CEO Confidence Survey noted the bottom of the recession and the beginning of recovery. CEO confidence dipped slightly in Q1 2010 for the first time since Q1 2009, to 62 from 64 in Q4 2009 (a reading of more than 50 points reflects more positive than negative responses). The Q2 2010 data are due out the week of July 5. A decline in CEO confidence below 50 points will strongly support leading economic indicators that are pointing to a second recession.
The last time the economy struggled under the weight of public debt taken on to stimulate demand after a private-sector credit collapse was during the Great Depression. Is the nation’s debt-heavy balance sheet able to finance ongoing stimulus spending without triggering a US debt and currency crisis? The question is once again divided along ideological lines. It’s 1937 all over again as Democrats and Republicans battled in the Senate last week over how to pay the $141 billion cost of new legislation that extends unemployment benefits to more than two million who remain unemployed a year after the recession ended.
What if a second recession arrives while we’re still arguing about what to do about the after-effects of the last one?
Even if we dodge a double-dip recession, conditions of the economy and debt markets are the opposite today of 1983, the last time new home and car sales were this slow. Without a tail wind of falling interest rates and low debt levels, for the next 20 years inflation and interest rates will rise as policy seeks to deflate debt against wages and the dollar; real housing prices and wages decline.
A year after touring the aftermath of the Housing Bust Recession, many retailers remain closed, windows once whitewashed are now broken, boarded up, and festooned with graffiti.
The same condition is true for the financial system that got a whitewash but has yet to receive even a partial renovation.
An optimist might conclude that home and car sales are thus only as bad as in 1983, except that the economy was only one quarter the size of today’s; this post-recession housing market contraction is proportionally four times worse than the housing downturn that occurred at the end of the early 1980s recessions.

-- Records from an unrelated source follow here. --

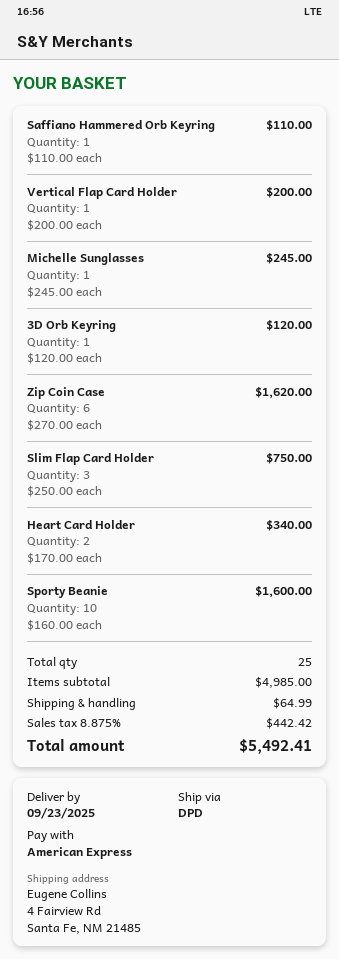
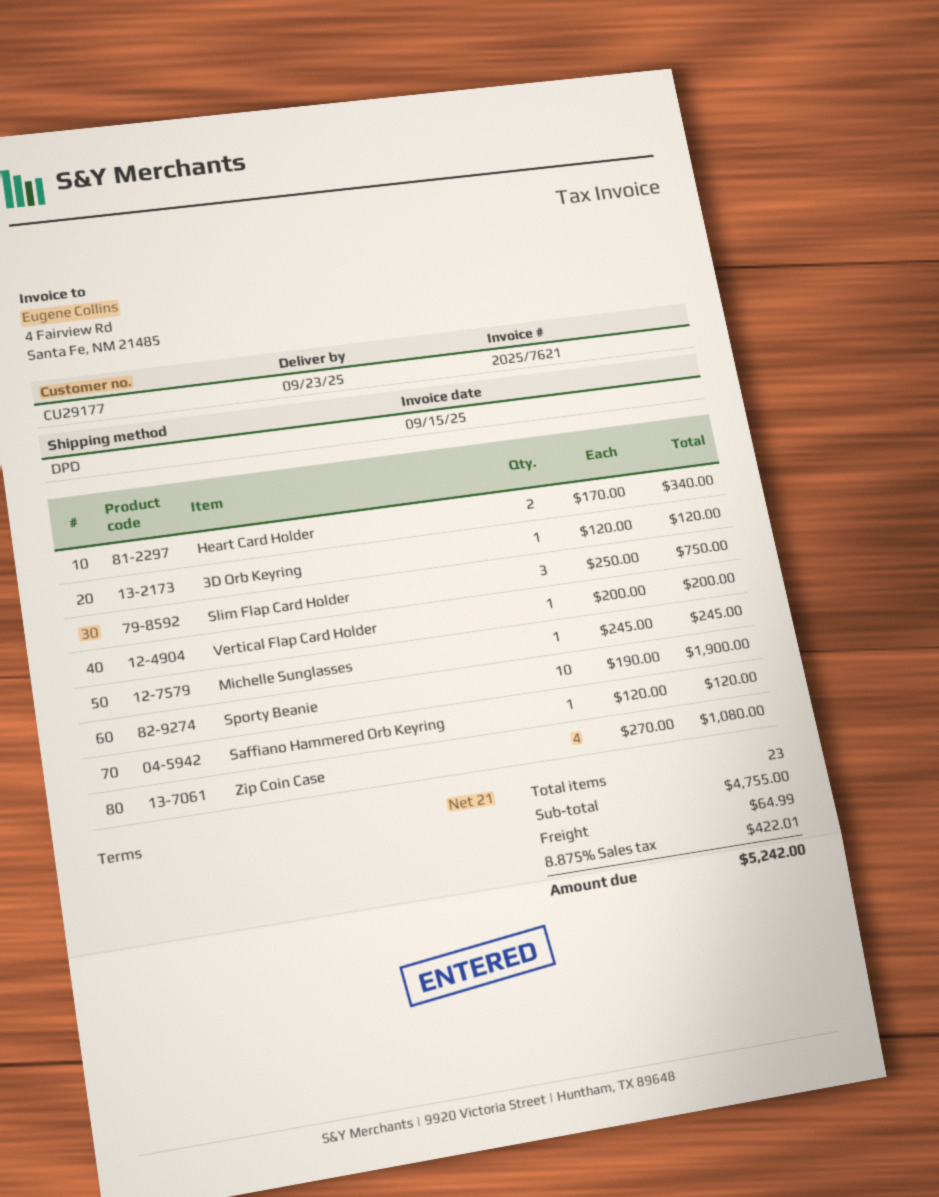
Saffiano Hammered Orb Keyring: 1 x 110.00 = 110.00 -> 1 x 120.00 = 120.00
Zip Coin Case: 6 x 270.00 = 1620.00 -> 4 x 270.00 = 1080.00
Sporty Beanie: 10 x 160.00 = 1600.00 -> 10 x 190.00 = 1900.00
total quantity: 25 -> 23
subtotal: 4985.00 -> 4755.00
tax: 8.875% = 442.42 -> 8.875% = 422.01
total: 5492.41 -> 5242.00

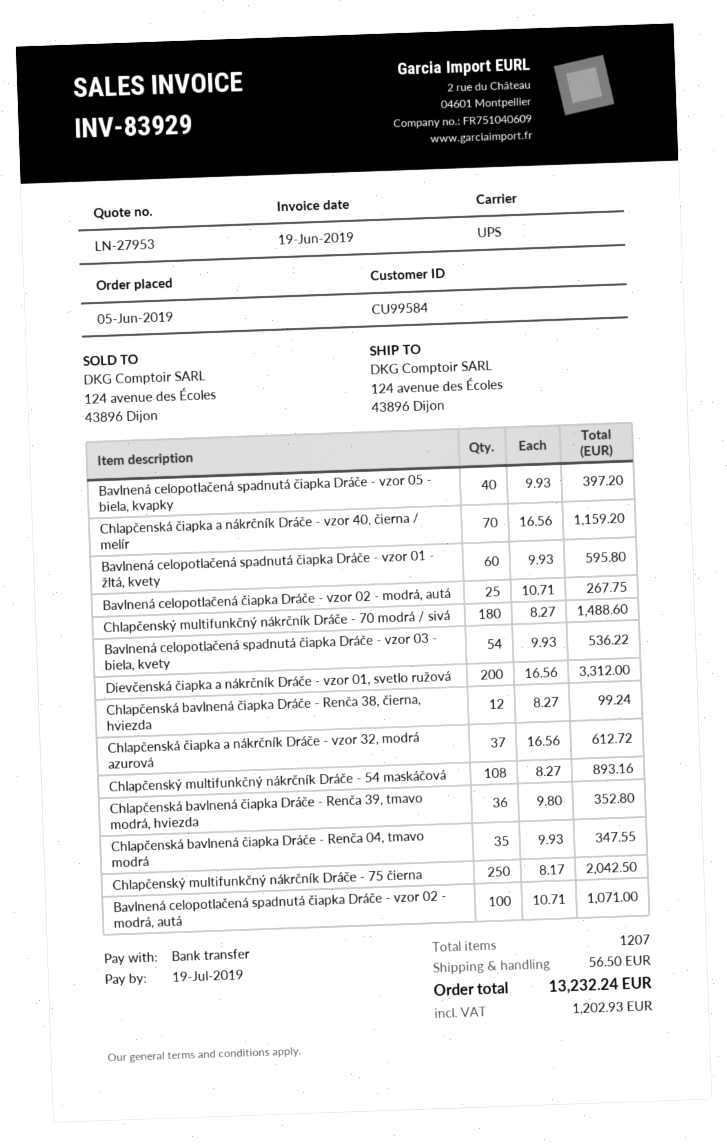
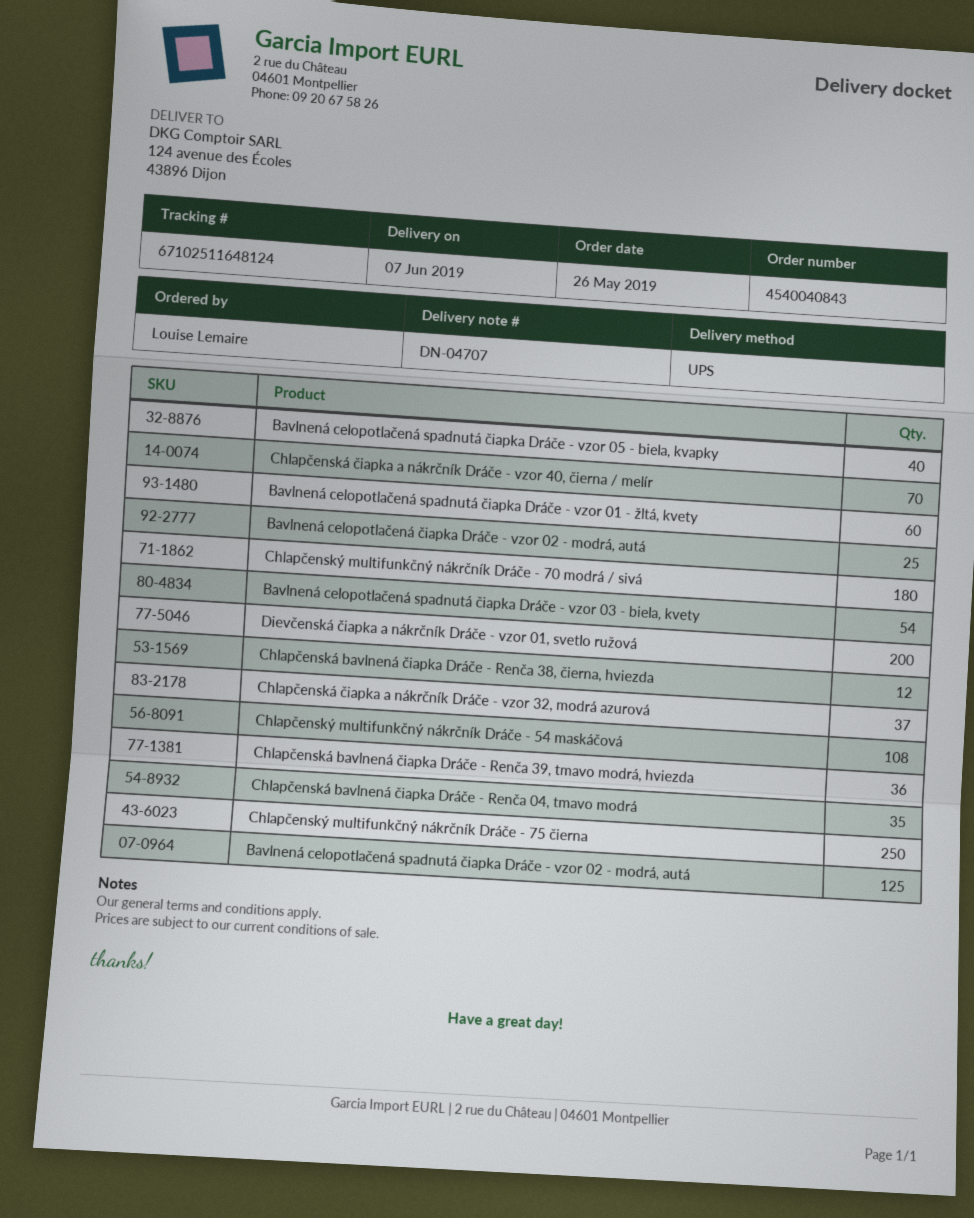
order date: 2019-06-05 -> 2019-05-26
Bavlnená celopotlačená spadnutá čiapka Dráče - vzor 02 - modrá, autá: 100 -> 125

The May 2010 collapse in new home sales to 1983 levels occurred despite 30-year mortgage rates at levels not seen since 1971. Today’s 4.69% rate on a 30-year mortgage is less than half the 13% rate paid by borrowers the last time new home sales were this weak.
In 1983, mortgage rates had only one way to go – down – as disinflation proceeded for decades, although they took a detour to 15% in the two years that followed.
The ultra low rates result from the Fed’s continued purchases of mortgage-backed securities from banks. With $1.1 trillion of MBS on its balance sheet as of early June, starting from zero in January 2009, the Fed can’t find private hands to offload the securities onto and instead uses them as collateral at full market value for new loans, despite the fact that the market value is virtually nothing, as evidenced by the unwillingness of private institutions to buy them.
Business Week reported recently:
Borrowing costs have tumbled in the past two months as concern that a debt crisis in Europe may spread boosted demand for the safety of bonds including mortgage-backed securities. The lower rates have failed to lift housing demand, which has tumbled since a tax credit for first-time and certain other buyers expired at the end of April.
The average price of $5.2 trillion of bonds guaranteed by government-supported Fannie Mae and Freddie Mac or federal agency Ginnie Mae climbed to 106.3 cents on the dollar yesterday, according to Bank of America Merrill Lynch’s Mortgage Master Index. That’s up from 104.2 cents on March 31, when the Federal Reserve ended its program purchasing $1.25 trillion of the debt.
But did the Fed really stop buying MBS?
The Fed planned to stop buying MBS at the end of this March, yet Fed MBS balances have increased by $45 billion since March 31. What will happen to the housing market when the Fed finally does begin to lower its MBS balances?